4. Add paragraph 815-15-65-3 and its related heading as follows:
> Transition Related to Accounting Standards Update No. 2016-06, Derivatives and Hedging (Topic 815): Contingent Put and Call Options in Debt Instruments
815-15-65-3 The following represents the transition and effective date information related to Accounting Standards Update No. 2016-06, Derivatives and Hedging (Topic 815): Contingent Put and Call Options in Debt Instruments:
- For public business entities, the pending content that links to this paragraph shall be effective for financial statements issued for fiscal years beginning after December 15, 2016, and interim periods within those fiscal years.
- For all other entities, the pending content that links to this paragraph shall be effective for financial statements issued for fiscal years beginning after December 15, 2017, and interim periods within fiscal years beginning after December 15, 2018.
- An entity shall apply the pending content that links to this paragraph to existing debt instruments on a modified retrospective basis as of the beginning of the fiscal year for which the pending content that links to this paragraph is effective. If an entity had bifurcated an embedded derivative but is no longer required to do so as a result of applying the pending content that links to this paragraph, the aggregate of the carrying amount of the debt host contract and the fair value of the previously bifurcated embedded derivative shall be the carrying amount of the debt instrument at the date of adoption.

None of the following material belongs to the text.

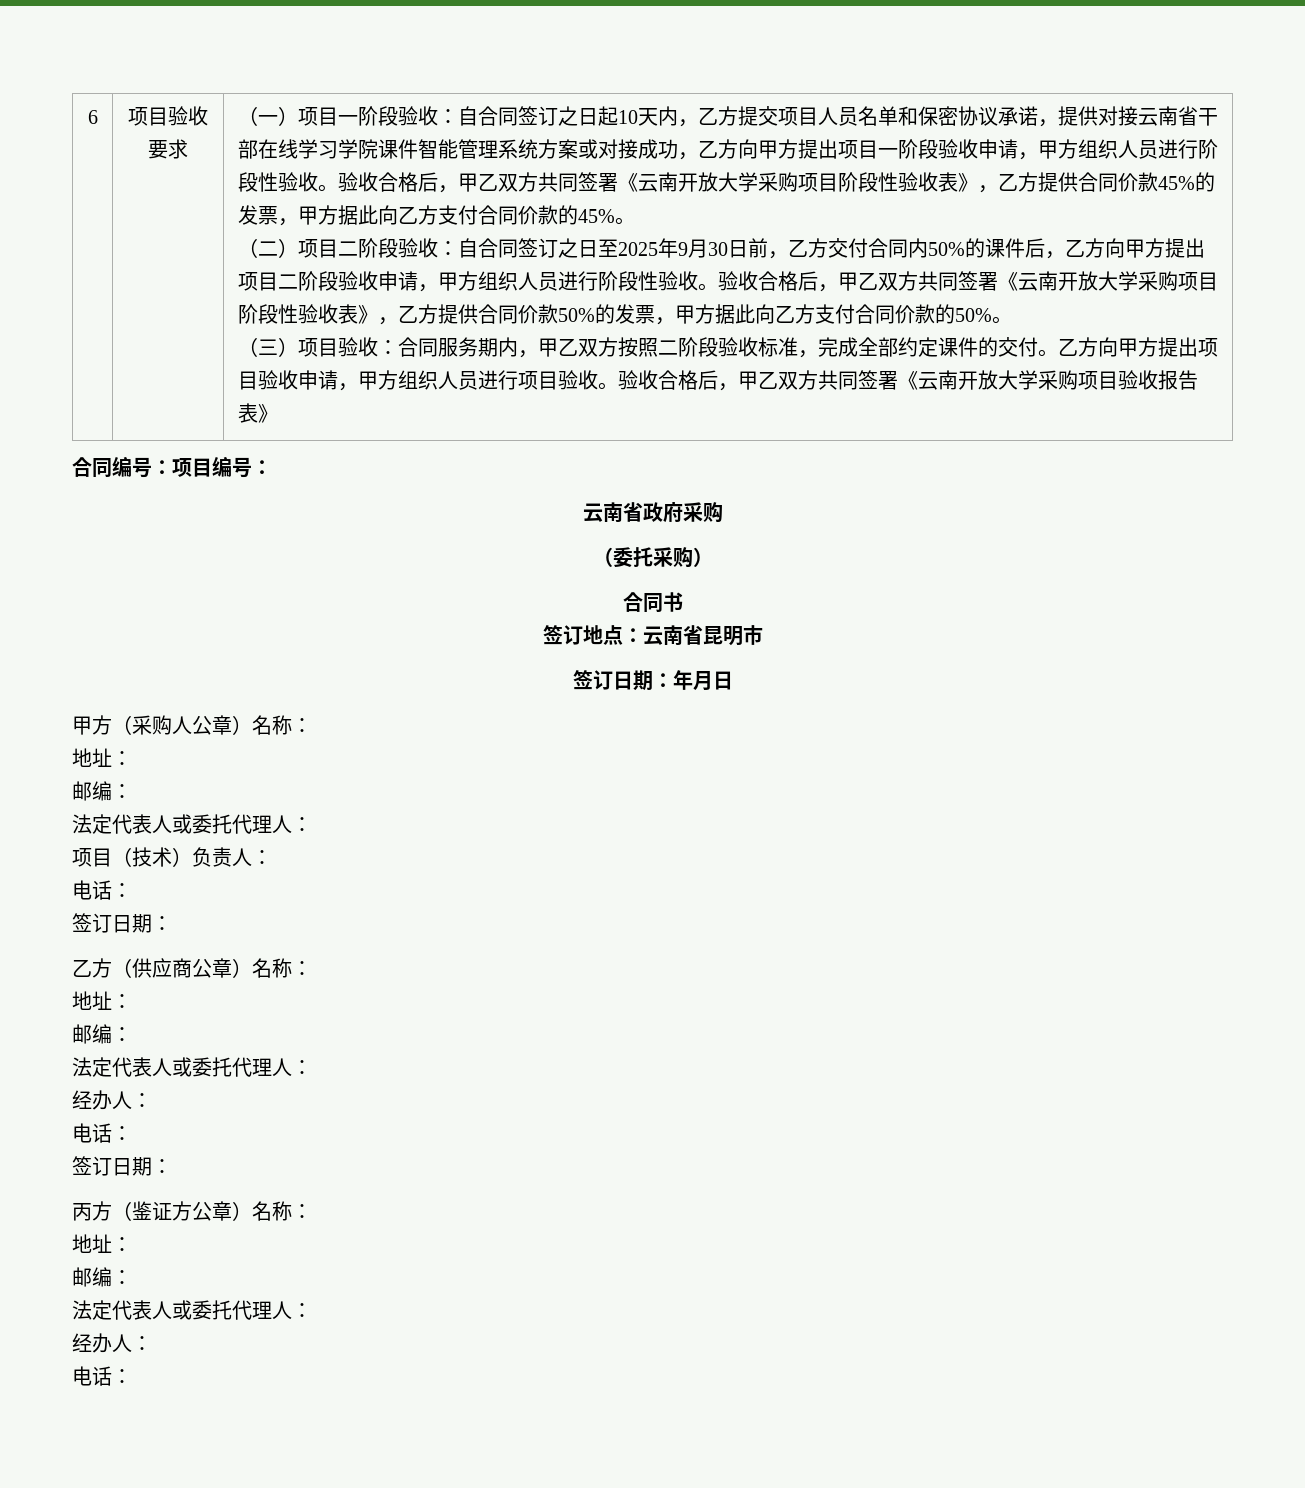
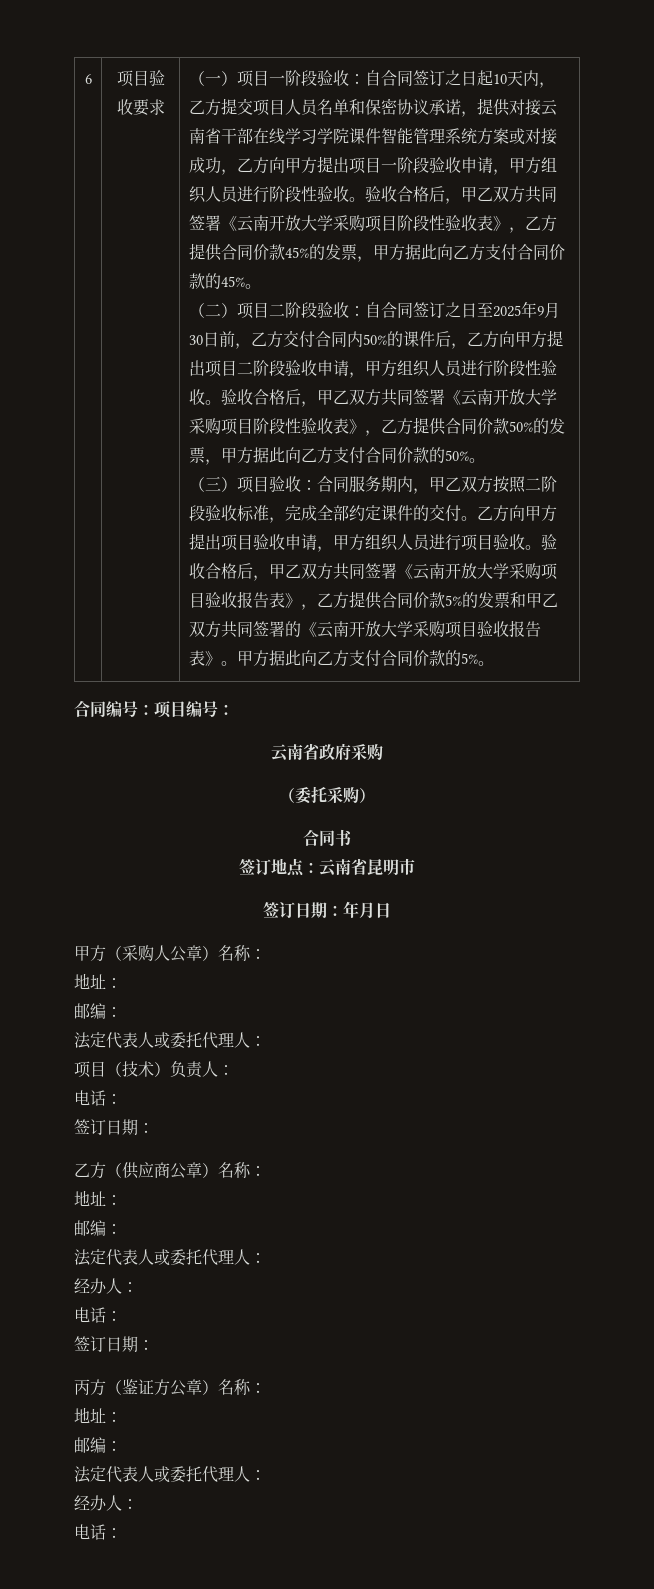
- 验收合格后，甲乙双方共同签署《云南开放大学采购项目验收报告表》
+ 验收合格后，甲乙双方共同签署《云南开放大学采购项目验收报告表》，乙方提供合同价款5%的发票和甲乙双方共同签署的《云南开放大学采购项目验收报告表》。甲方据此向乙方支付合同价款的5%。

The premium or discount that results from the application of the pending content that links to this paragraph should not affect the entity’ assessment of whether the call (put) option is clearly and closely related to the debt instrument. That is, for the purpose of the embedded derivative analysis, upon adoption, an entity shall consider the economic characteristics and risks of the host contract and the call (put) option as they existed at the date of initial recognition of the instrument (upon issuance or acquisition). No cumulative-effect adjustment to beginning retained earnings for the period of adoption is warranted.
- If an entity had bifurcated an embedded derivative but is no longer required to do so as a result of applying the pending content that links to this paragraph, the entity will have a one-time option, as of the beginning of the fiscal year for which the pending content that links to this paragraph is effective, to irrevocably elect to measure that debt instrument in its entirety at fair value with changes in fair value recognized in earnings if that instrument is within the scope of paragraphs 825-10-15-4 through 15-5. For those instruments for which the entity elects fair value, the effects of initially complying with the pending content that links to this paragraph shall be reported as a cumulative-effect adjustment directly to retained earnings as of the beginning of the fiscal year in which the pending content that links to this paragraph is adopted.

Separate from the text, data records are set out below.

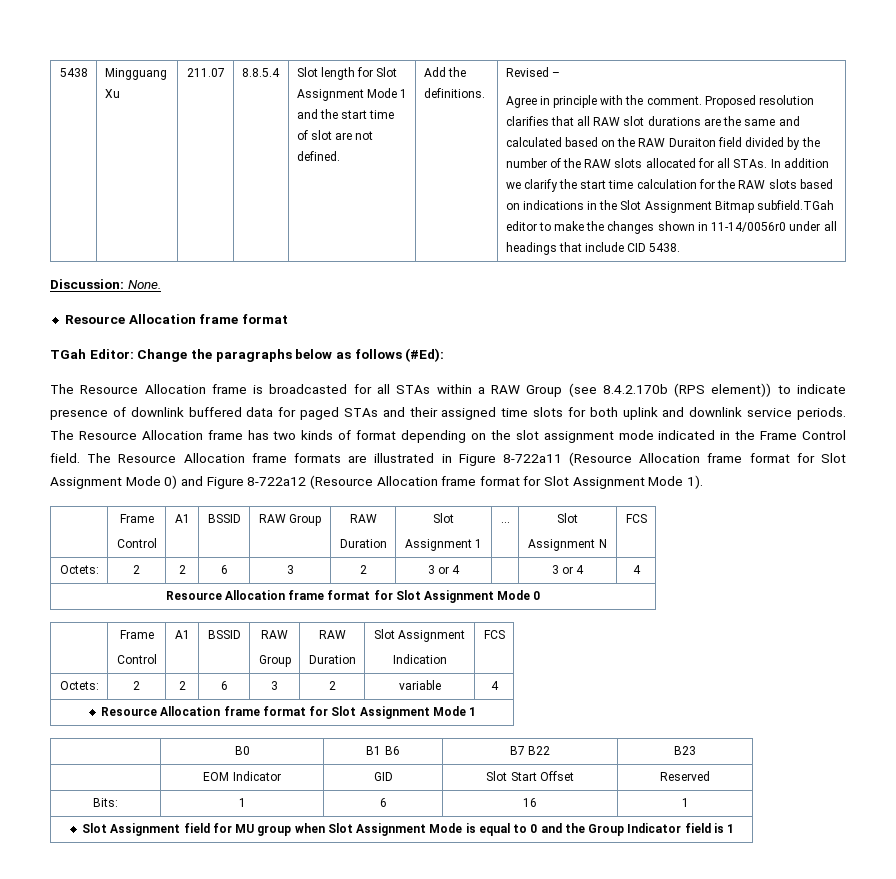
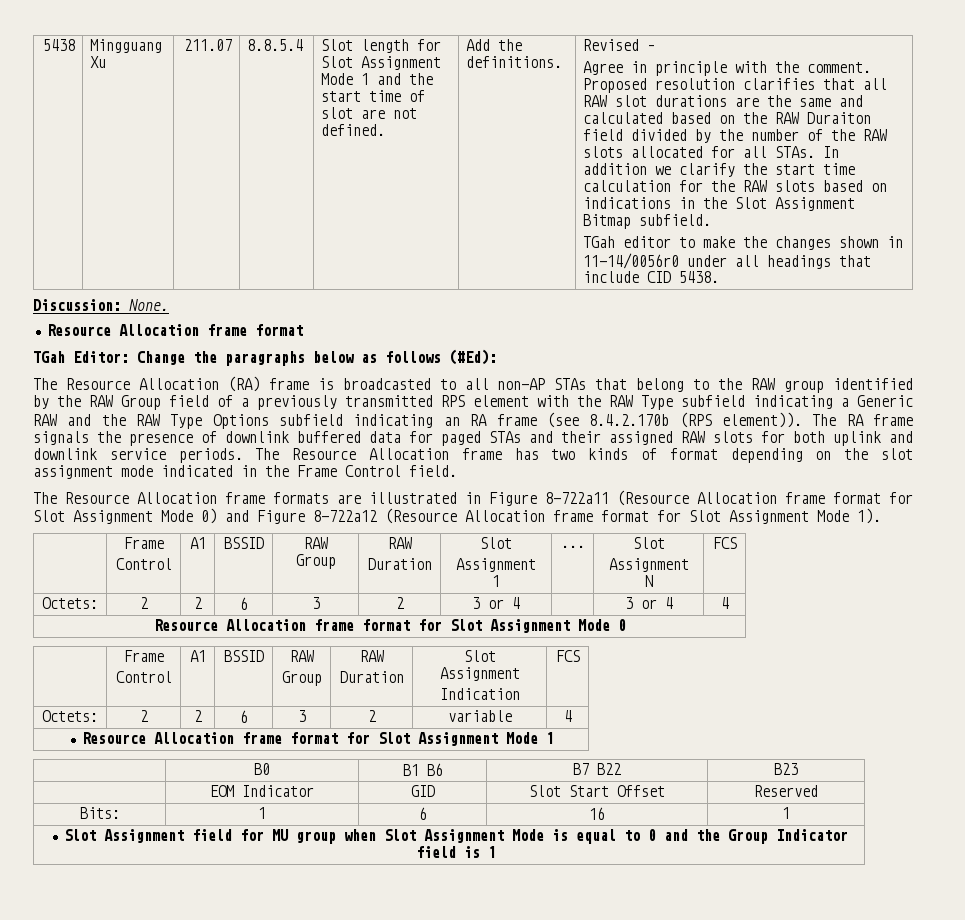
- In addition we clarify the start time calculation for the RAW slots based on indications in the Slot Assignment Bitmap subfield.TGah editor to make the changes shown in 11-14/0056r0 under all headings that include CID 5438.
+ In addition we clarify the start time calculation for the RAW slots based on indications in the Slot Assignment Bitmap subfield.
+ TGah editor to make the changes shown in 11-14/0056r0 under all headings that include CID 5438.
- The Resource Allocation frame is broadcasted for all STAs within a RAW Group (see 8.4.2.170b (RPS element)) to indicate presence of downlink buffered data for paged STAs and their assigned time slots for both uplink and downlink service periods.
+ The Resource Allocation (RA) frame is broadcasted to all non-AP STAs that belong to the RAW group identified by the RAW Group field of a previously transmitted RPS element with the RAW Type subfield indicating a Generic RAW and the RAW Type Options subfield indicating an RA frame (see 8.4.2.170b (RPS element)). The RA frame signals the presence of downlink buffered data for paged STAs and their assigned RAW slots for both uplink and downlink service periods.
- The Resource Allocation frame has two kinds of format depending on the slot assignment mode indicated in the Frame Control field. The Resource Allocation frame formats are illustrated in Figure 8-722a11 (Resource Allocation frame format for Slot Assignment Mode 0) and Figure 8-722a12 (Resource Allocation frame format for Slot Assignment Mode 1).
+ The Resource Allocation frame has two kinds of format depending on the slot assignment mode indicated in the Frame Control field.
+ The Resource Allocation frame formats are illustrated in Figure 8-722a11 (Resource Allocation frame format for Slot Assignment Mode 0) and Figure 8-722a12 (Resource Allocation frame format for Slot Assignment Mode 1).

- Earlier application of the pending content that links to this paragraph is permitted, including adoption in an interim period. If an entity early adopts the pending content that links to this paragraph in an interim period, any adjustments should be reflected as of the beginning of the fiscal year that includes that interim period.
- An entity shall provide the disclosures in paragraphs 250-10-50-1(a) and (b)(3) and 250-10-50-2, as applicable, in the period the entity adopts the pending content that links to this paragraph.